:: STORED DATA ::
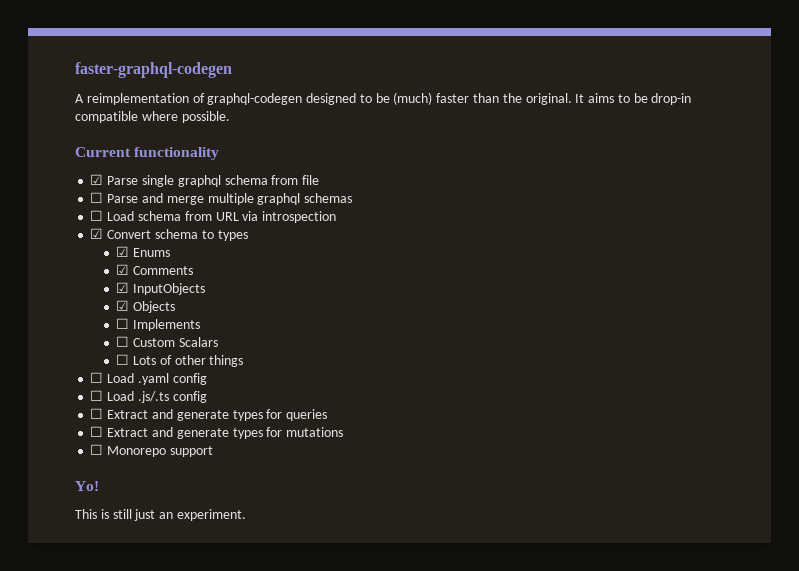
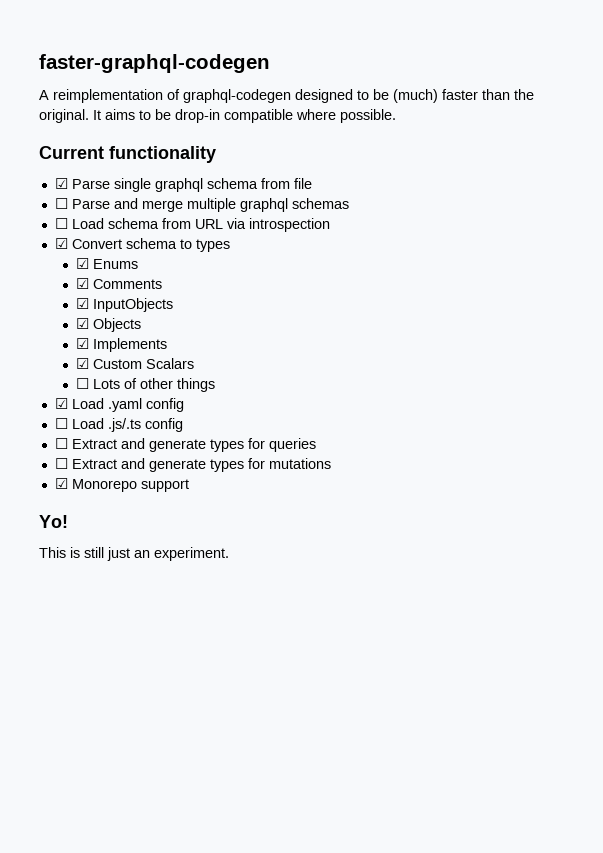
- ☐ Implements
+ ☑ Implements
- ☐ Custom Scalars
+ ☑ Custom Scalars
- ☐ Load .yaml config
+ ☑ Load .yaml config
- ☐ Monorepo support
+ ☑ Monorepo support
:::
◆ WHAT IS EXPECTED
Where a line in the records above contains the string "Monorepo", copy that line.

◆ REPLY TO THE EXERCISE
- ☐ Monorepo support
+ ☑ Monorepo support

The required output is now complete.